Metaphors work most effectively when you can get your user community to communicate (to you, and to each other) in terms of metaphors that you helped define. When you have defined useful metaphors that clarify the business process, your users will adopt your terminology because it helps them understand what is important. Then in that context your software (being true to those metaphors) will be intuitive.

An analyst can capture and document the business process. The senior analyst (one with mastery) can change the conversation casting metaphors that help the business community define its value proposition and supporting processes more effectively.

Requirements Success Factors

Last January my role was redefined, and since then I have been managing two teams covering diverse aspects of two software programs. The first team is responsible for requirements, functional design, quality assurance, and the second team is responsible for support.

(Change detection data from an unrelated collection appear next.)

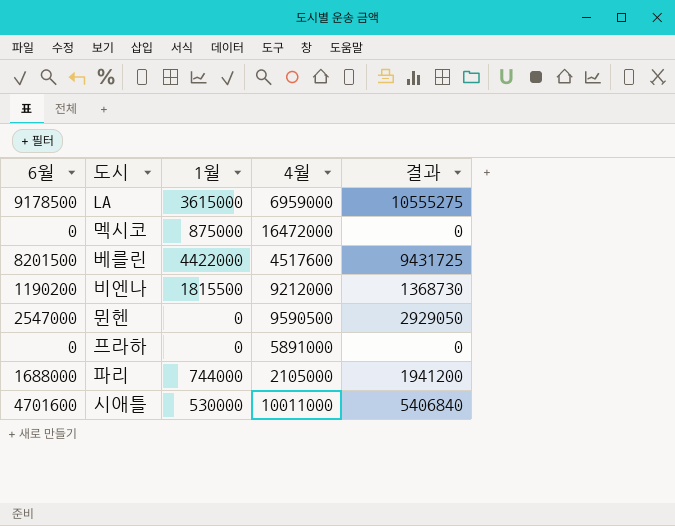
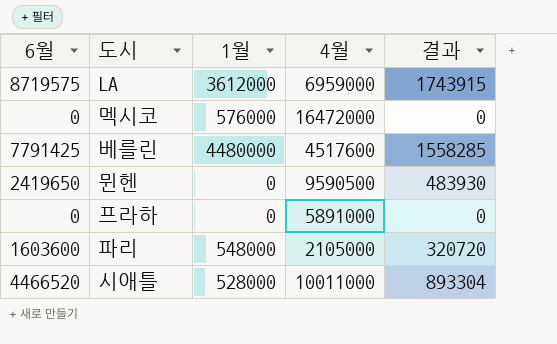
column 결과 | formula: [6월] * 1.15 -> [6월] * 0.2
row 비엔나: 1190200 | 1815500 | 9212000 | 1368730 -> none
LA | 6월: 9178500 -> 8719575
LA | 1월: 3615000 -> 3612000
멕시코 | 1월: 875000 -> 576000
베를린 | 6월: 8201500 -> 7791425
베를린 | 1월: 4422000 -> 4480000
뮌헨 | 6월: 2547000 -> 2419650
파리 | 6월: 1688000 -> 1603600
파리 | 1월: 744000 -> 548000
시애틀 | 6월: 4701600 -> 4466520
시애틀 | 1월: 530000 -> 528000

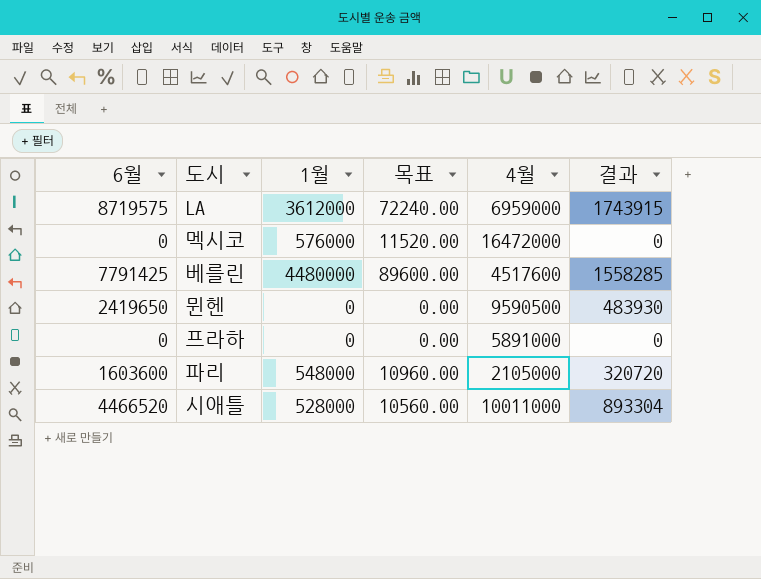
column 목표 | formula: none -> [1월] * 0.02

In this role, I have been focused on analysis and have been interviewing more business analyst type resources than I have before. I don’t call them business analysts, although my company has a job description for “senior analyst, business process”. The reason is because their job is not to analyze business process, their job is to elicit, understand, organize and document requirements for software products. I prefer to use the term “Requirements engineers”, and I like to talk about requirements engineering because requirements are not simply a description of the current or desired business practice, or a wish list. Requirements are a high cohesion document, describing capabilities that are required to deliver specific business value through software automation.

In a recent interview of a candidate for a contract “requirements engineer”, I asked a question that I usually ask candidates of any skillset – “What the top three critical success factors for practitioners of ?”

My friend Johanna Rothman would say that this is not a very good behavior description question, because it does not give the interviewee an opportunity to tell how he has done this. I believe that it is a very good question, because it asks two things at once? Does this candidate see him or herself as a practitioner of a discipline, or as someone doing a job. It also forces them to describe how they practice this skill set. If this answer rolls off of their tongue, then they have spent some time thinking about how to do a better job. If they struggle with it, it is likely that they don’t think about it much, they just do it.

Then there is the answer it self – this tells me what they think is important. I usually ask this question towards the end of the interview, after I have already asked the behavior description questions. I look for answers that are cohesive with the earlier responses, to see if they are spitting out what they think I want to hear, or they practice what they preach.

This candidate did pretty well – after he answered, he asked me what I thought the three critical success factors were.

My answer:

Semantic Clarity or Disambiguation – terms, and concepts, especially metaphors must be precisely defined.

Cohesion – the document must add up with mathematical precision.

Organization, especially abstraction or generalization – the basis of software is abstraction, and this must begin with requirements, classes of problems, value propositions must be clearly identified and categorized.

His answer:

He had cohesion and disambiguation or something close to it, but substituted scope management for organization.

I don’t think he is wrong, but in my organization, scope is fixed after requirements, not before. This is because premature scope management inhibits value delivery, IMO.

I think I’ll hire him…

— Correction —

My candidate did not have cohesion, he said communication, and he talked about making sure that each person walks away from a conversation with the same understanding of the topics discussed. I agree that this is a success factor for gathering requirements. Certainly anyone who goes into a business to understand what is required, in order to add some specific value to the business must have ample communication skills, and most importantly, establish appropriate feedback mechanisms to ensure that the understandings are shared. This for me is a component of semantic clarity and disambiguation, call it a sub-factor.